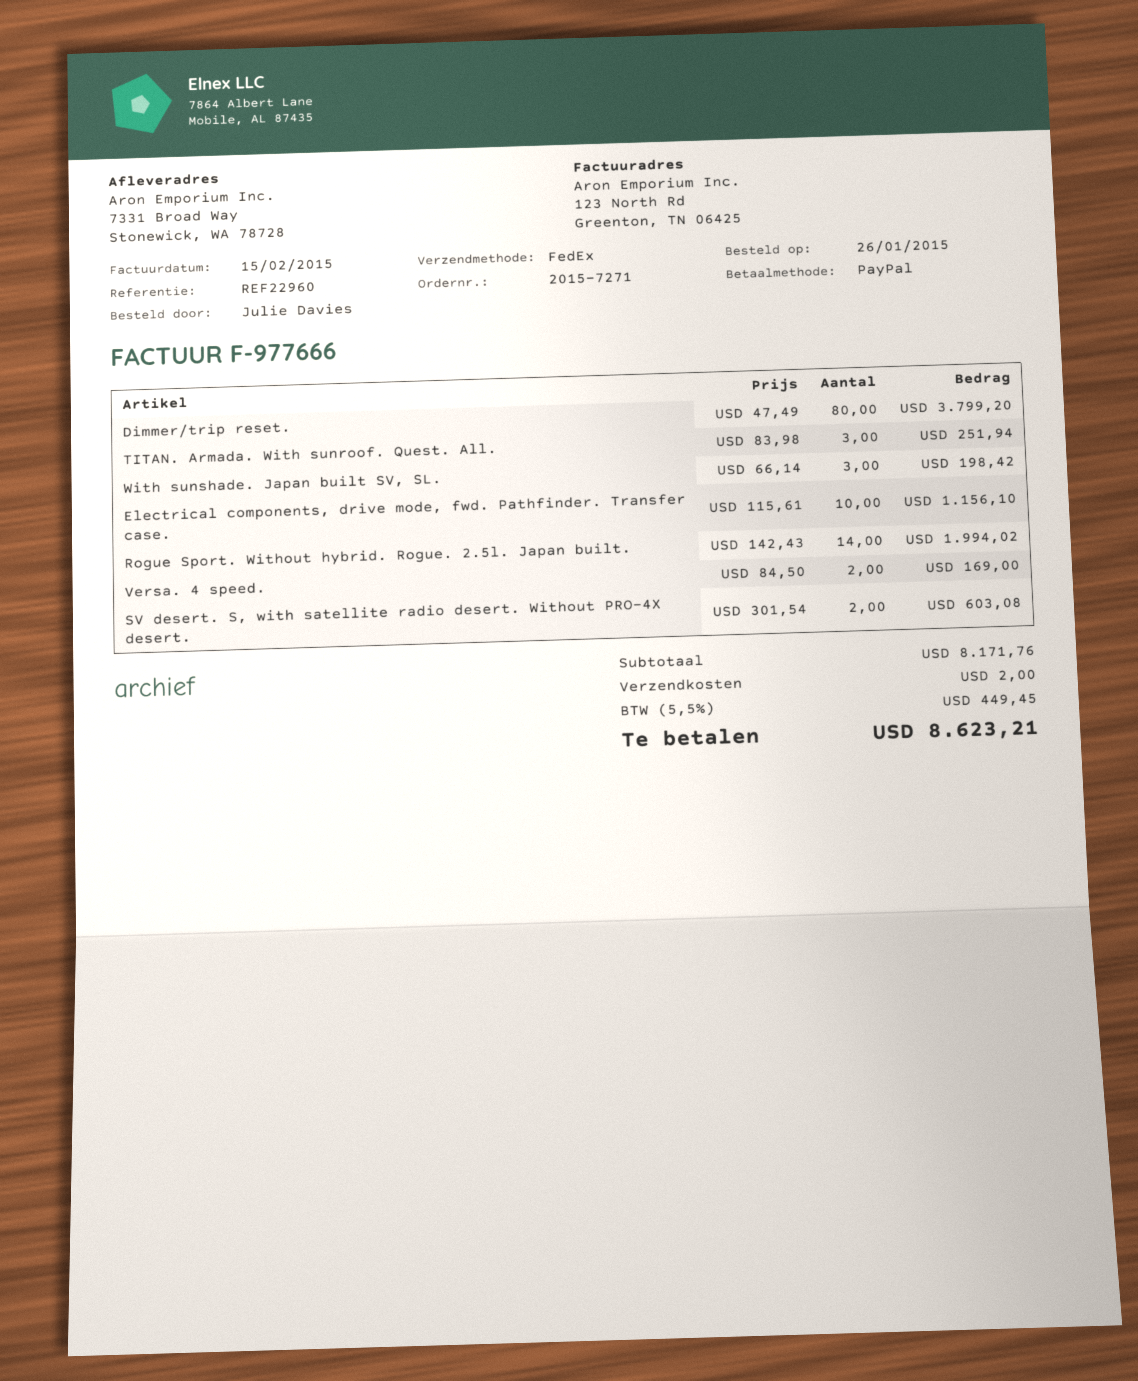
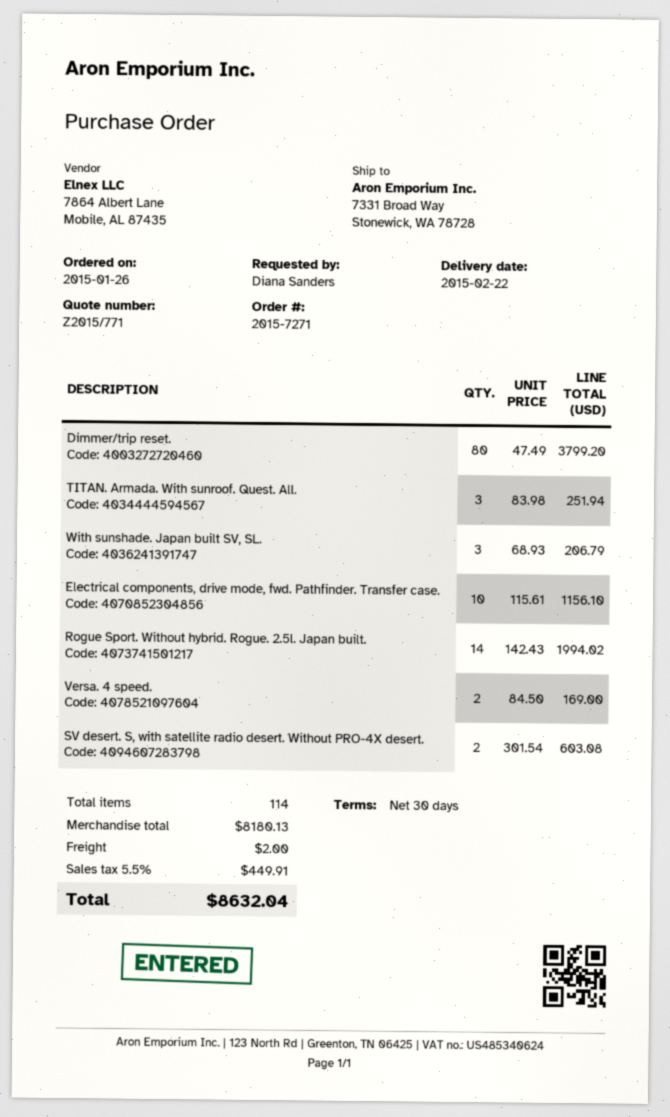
ordered by: Julie Davies -> Diana Sanders
With sunshade. Japan built SV, SL.: 3 x 66.14 = 198.42 -> 3 x 68.93 = 206.79
subtotal: 8171.76 -> 8180.13
tax: 5.5% = 449.45 -> 5.5% = 449.91
total: 8623.21 -> 8632.04

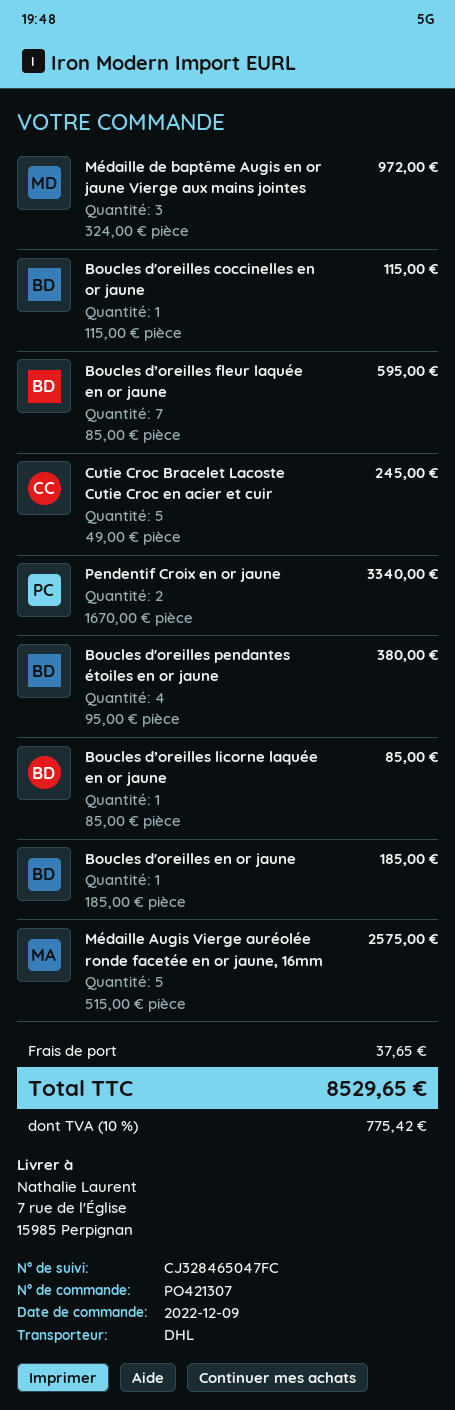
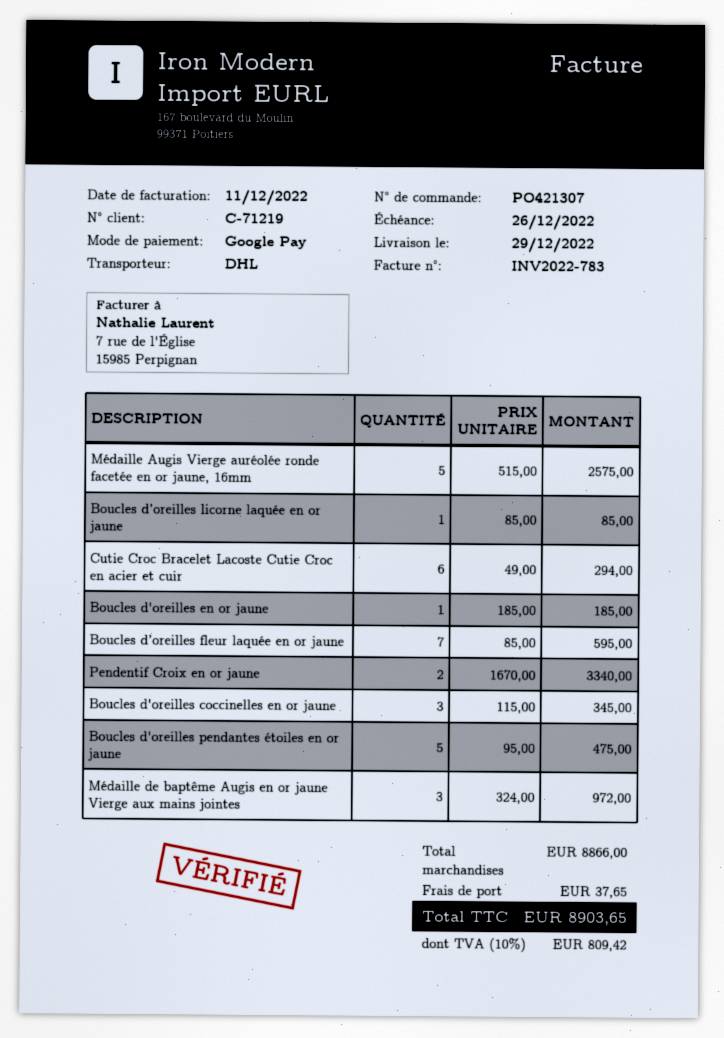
Boucles d'oreilles coccinelles en or jaune: 1 x 115.00 = 115.00 -> 3 x 115.00 = 345.00
Cutie Croc Bracelet Lacoste Cutie Croc en acier et cuir: 5 x 49.00 = 245.00 -> 6 x 49.00 = 294.00
Boucles d'oreilles pendantes étoiles en or jaune: 4 x 95.00 = 380.00 -> 5 x 95.00 = 475.00
tax: 10% = 775.42 -> 10% = 809.42
total: 8529.65 -> 8903.65

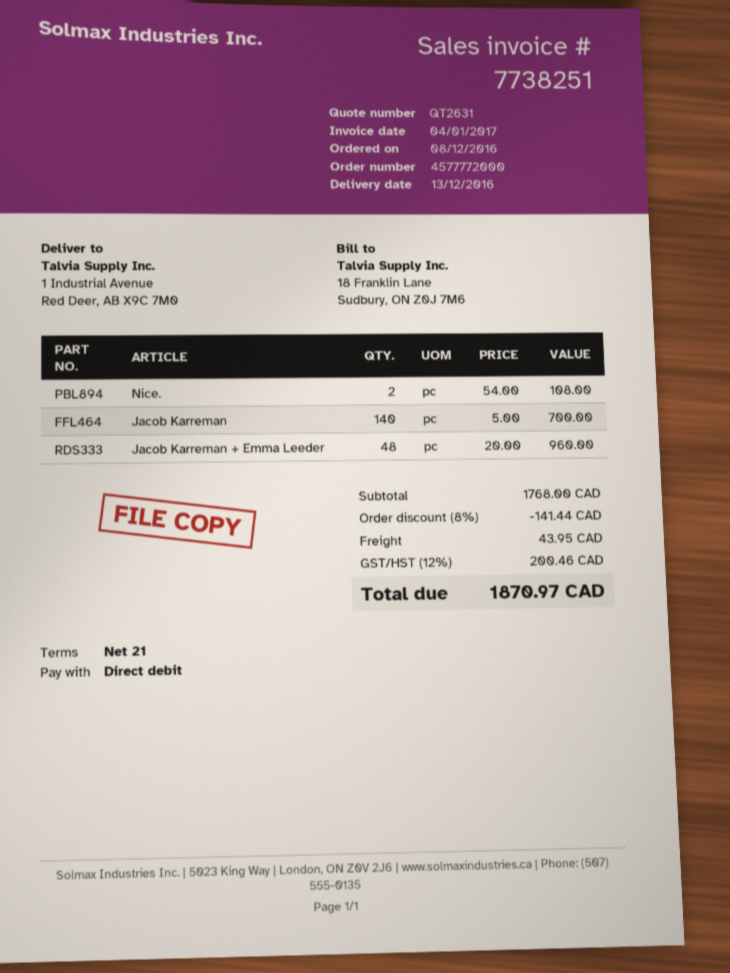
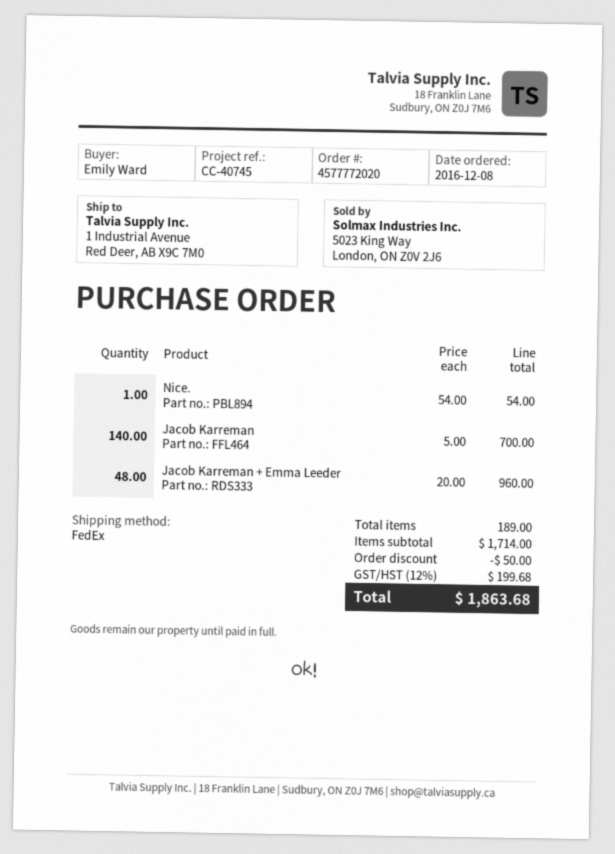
order number: 4577772000 -> 4577772020
Nice.: 2 x 54.00 = 108.00 -> 1 x 54.00 = 54.00
subtotal: 1768.00 -> 1714.00
discount: 141.44 -> 50.00
shipping: 43.95 -> none
tax: 12% = 200.46 -> 12% = 199.68
total: 1870.97 -> 1863.68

==============================

▸ **EXERCISE AIM**
Please copy the line that contains "discount: 141.44 -> 50.00" and each line after it through the end of the records, exactly, and no other lines.

▸ **SOLUTION TO THIS TASK**
discount: 141.44 -> 50.00
shipping: 43.95 -> none
tax: 12% = 200.46 -> 12% = 199.68
total: 1870.97 -> 1863.68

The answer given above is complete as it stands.